---------- Data for this exercise ----------
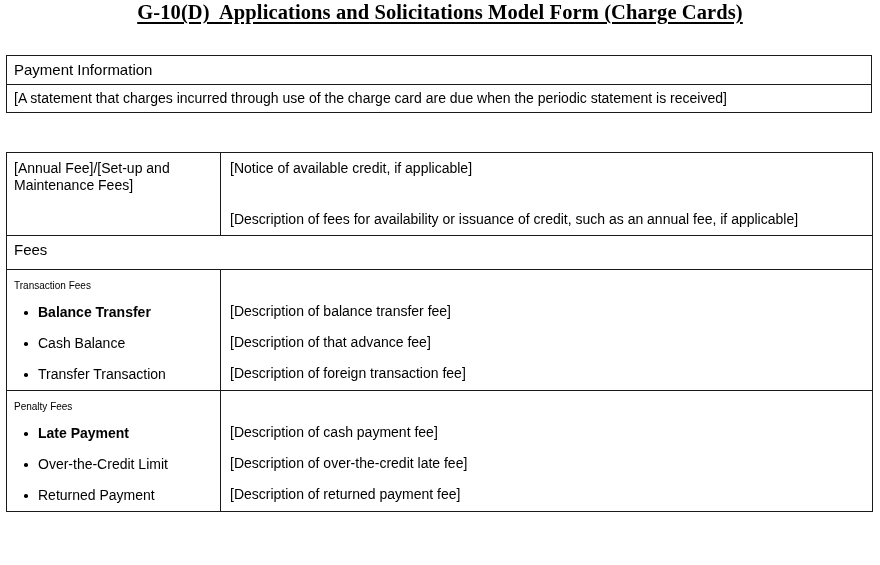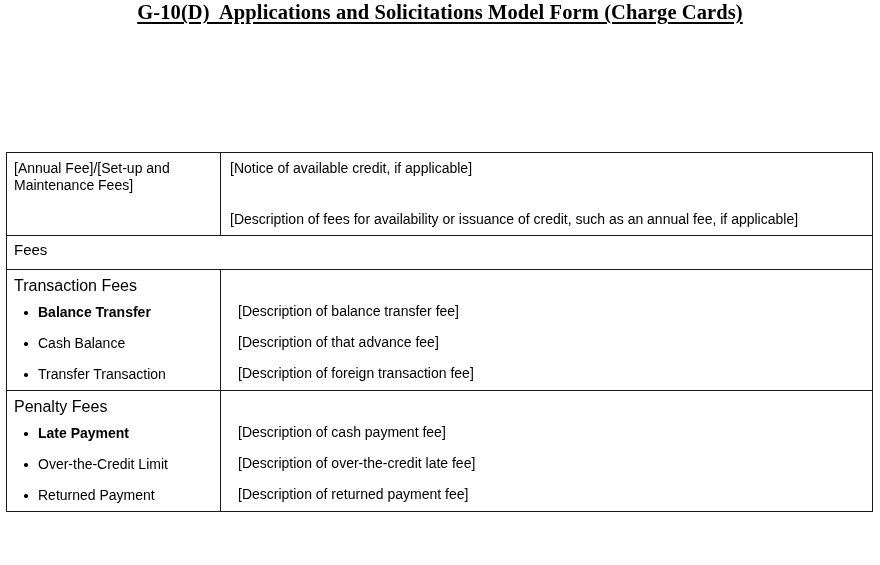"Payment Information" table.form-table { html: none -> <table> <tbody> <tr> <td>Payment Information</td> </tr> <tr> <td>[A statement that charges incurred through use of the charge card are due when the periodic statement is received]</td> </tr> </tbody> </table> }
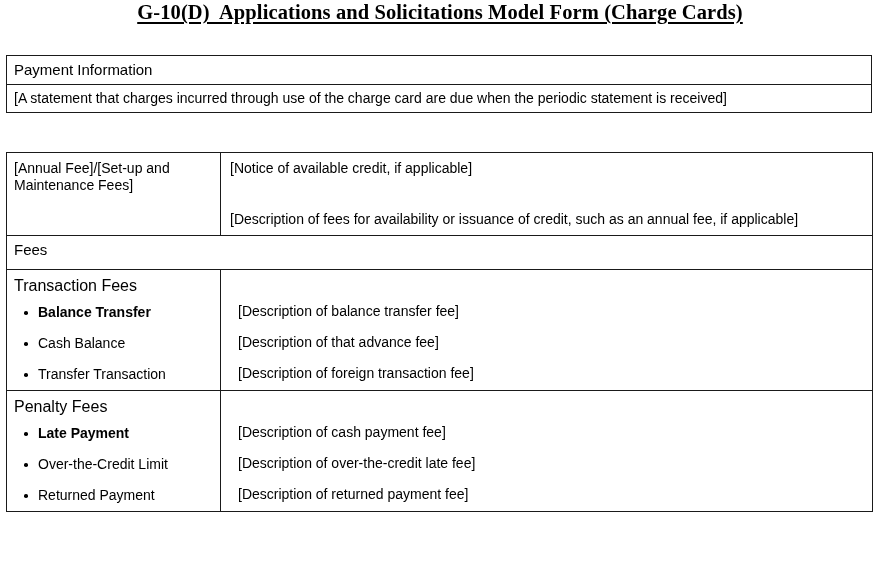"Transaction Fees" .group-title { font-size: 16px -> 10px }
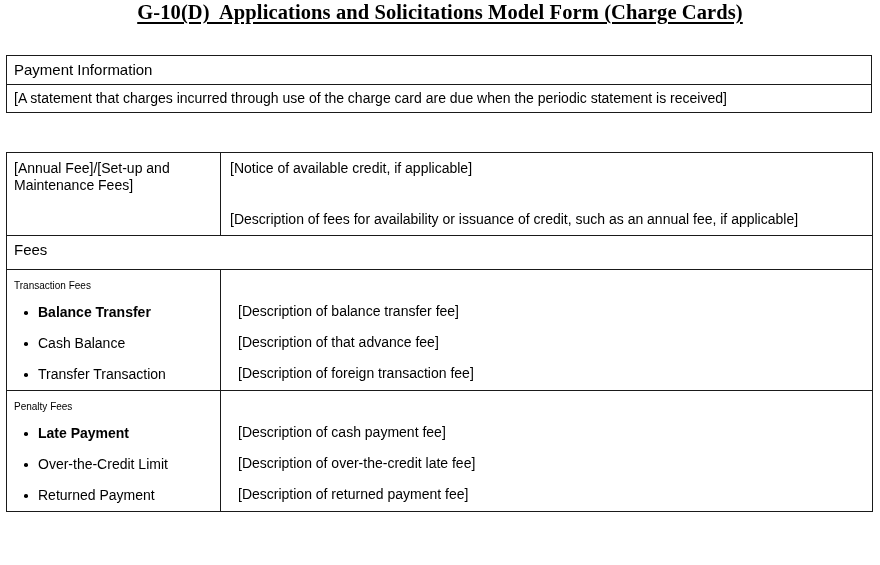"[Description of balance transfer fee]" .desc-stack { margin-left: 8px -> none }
----------
---------- Data for this exercise ----------
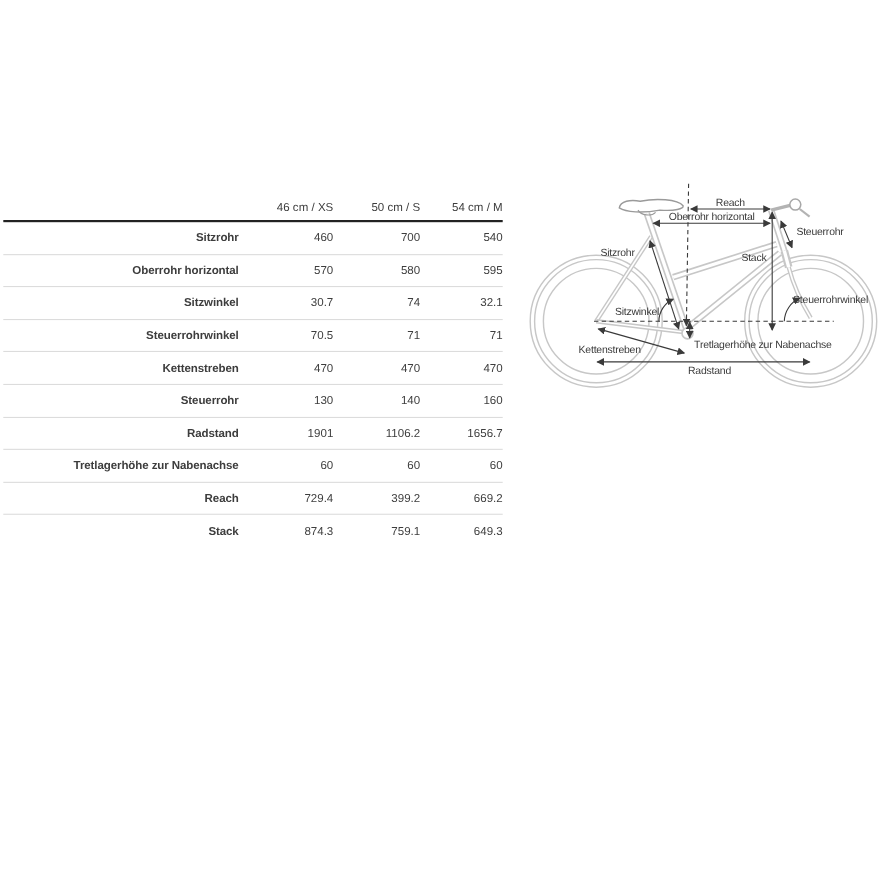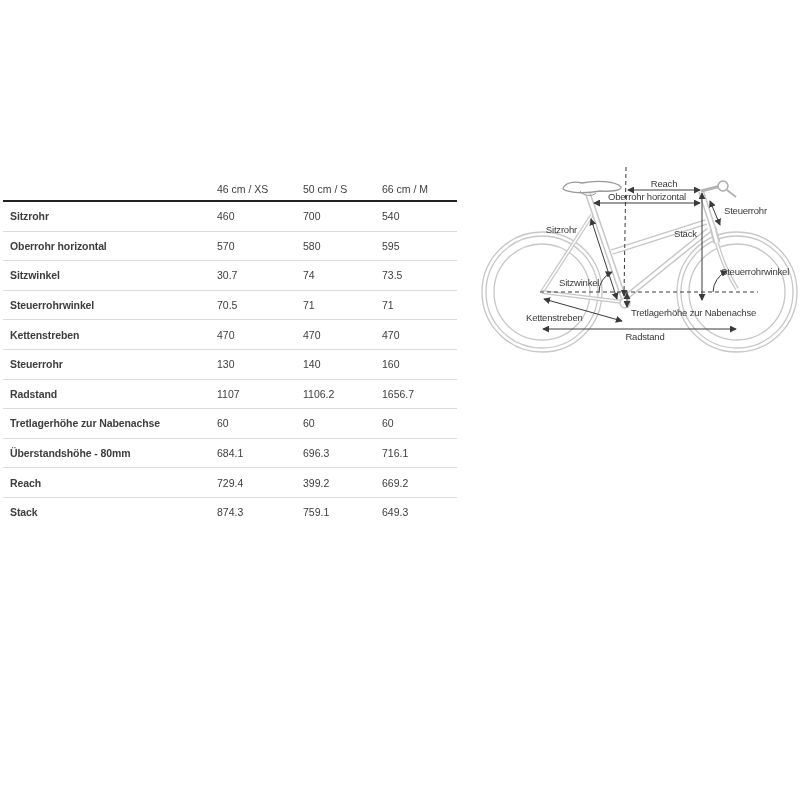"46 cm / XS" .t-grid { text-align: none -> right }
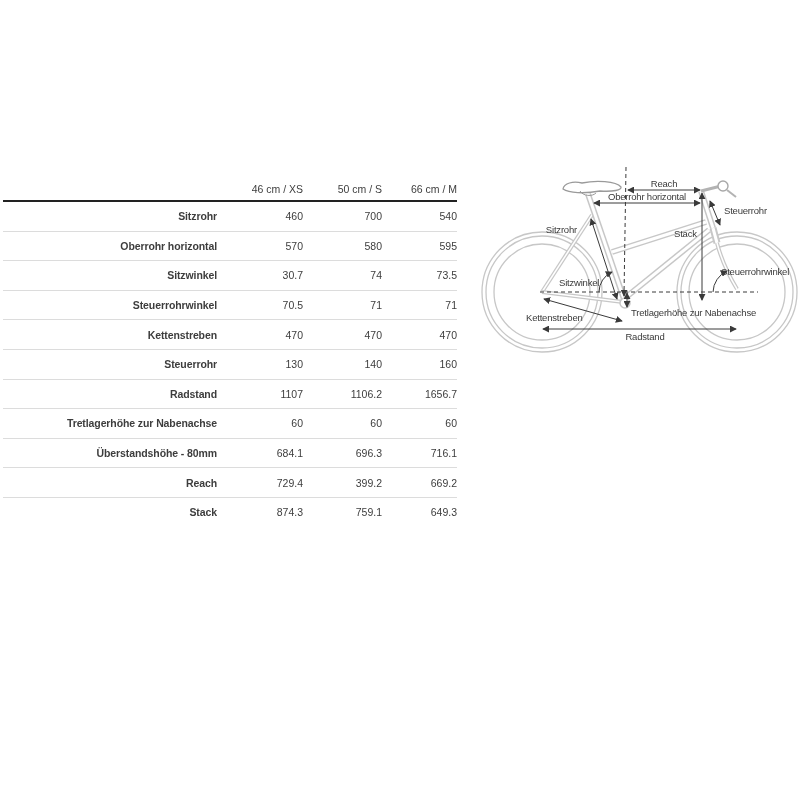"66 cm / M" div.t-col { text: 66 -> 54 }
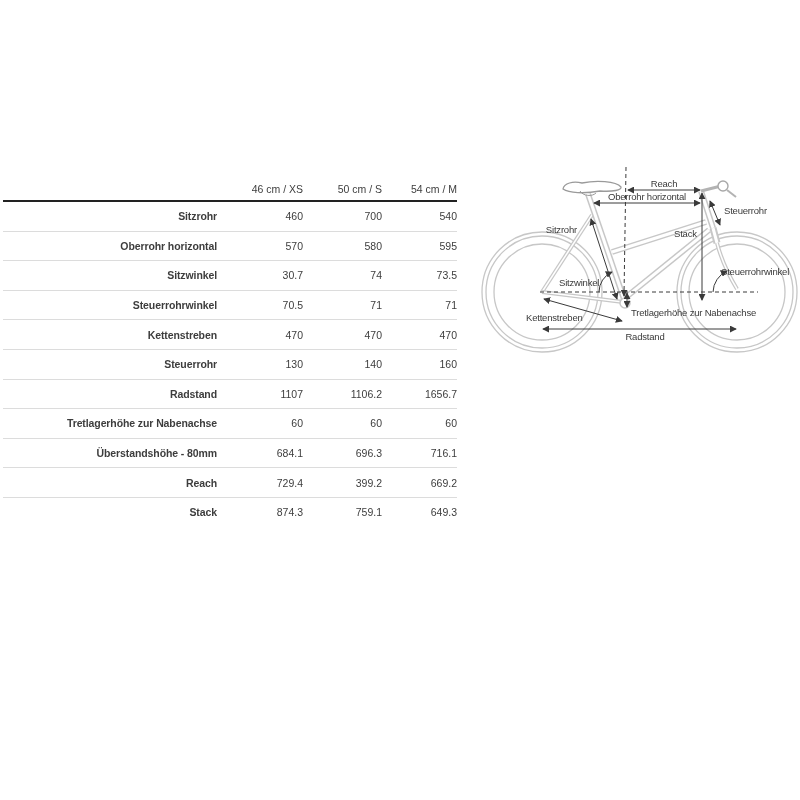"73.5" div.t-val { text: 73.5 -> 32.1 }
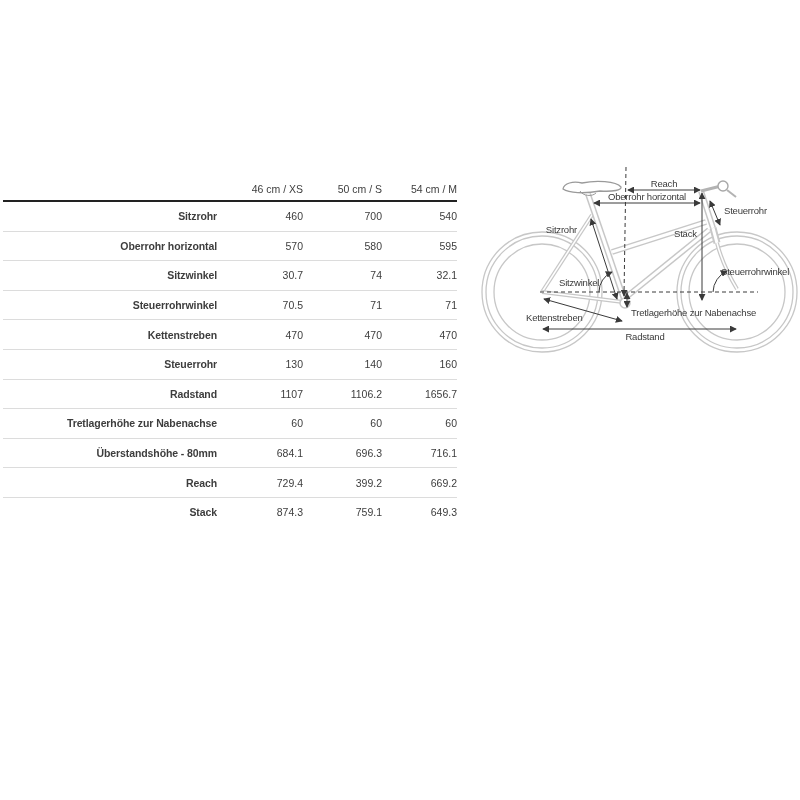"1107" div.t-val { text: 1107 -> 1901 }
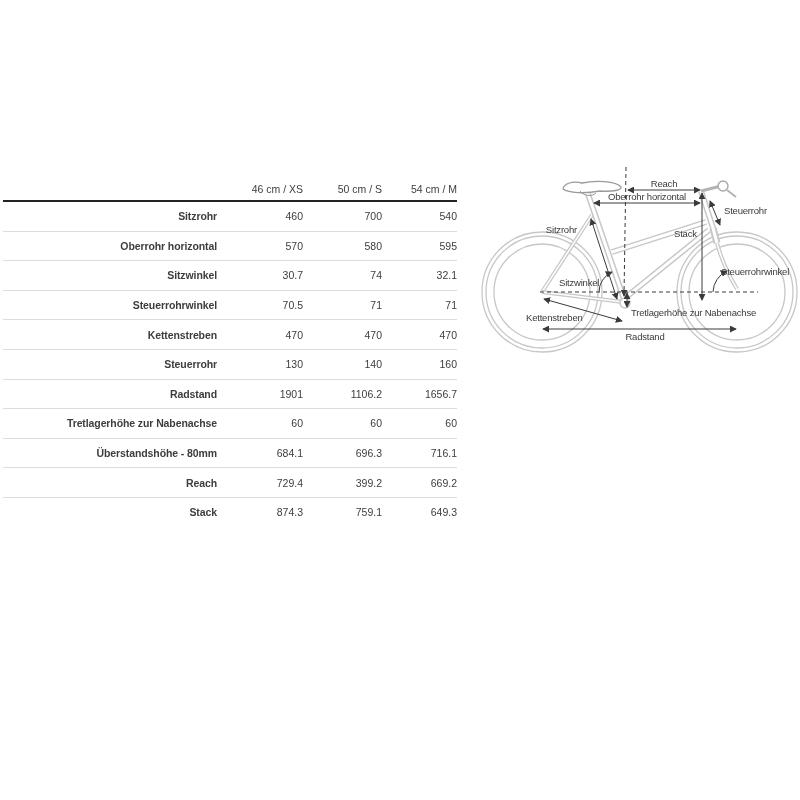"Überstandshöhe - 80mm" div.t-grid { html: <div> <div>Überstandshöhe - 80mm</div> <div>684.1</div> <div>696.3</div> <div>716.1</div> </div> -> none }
----------
# About this exercise
In the listing above, find the line containing "html: none ->" and the line containing "of balance transfer"; print those lines and every line between them exactly, leaving out pictures.

# Result
"Payment Information" table.form-table { html: none -> <table> <tbody> <tr> <td>Payment Information</td> </tr> <tr> <td>[A statement that charges incurred through use of the charge card are due when the periodic statement is received]</td> </tr> </tbody> </table> }
"Transaction Fees" .group-title { font-size: 16px -> 10px }
"[Description of balance transfer fee]" .desc-stack { margin-left: 8px -> none }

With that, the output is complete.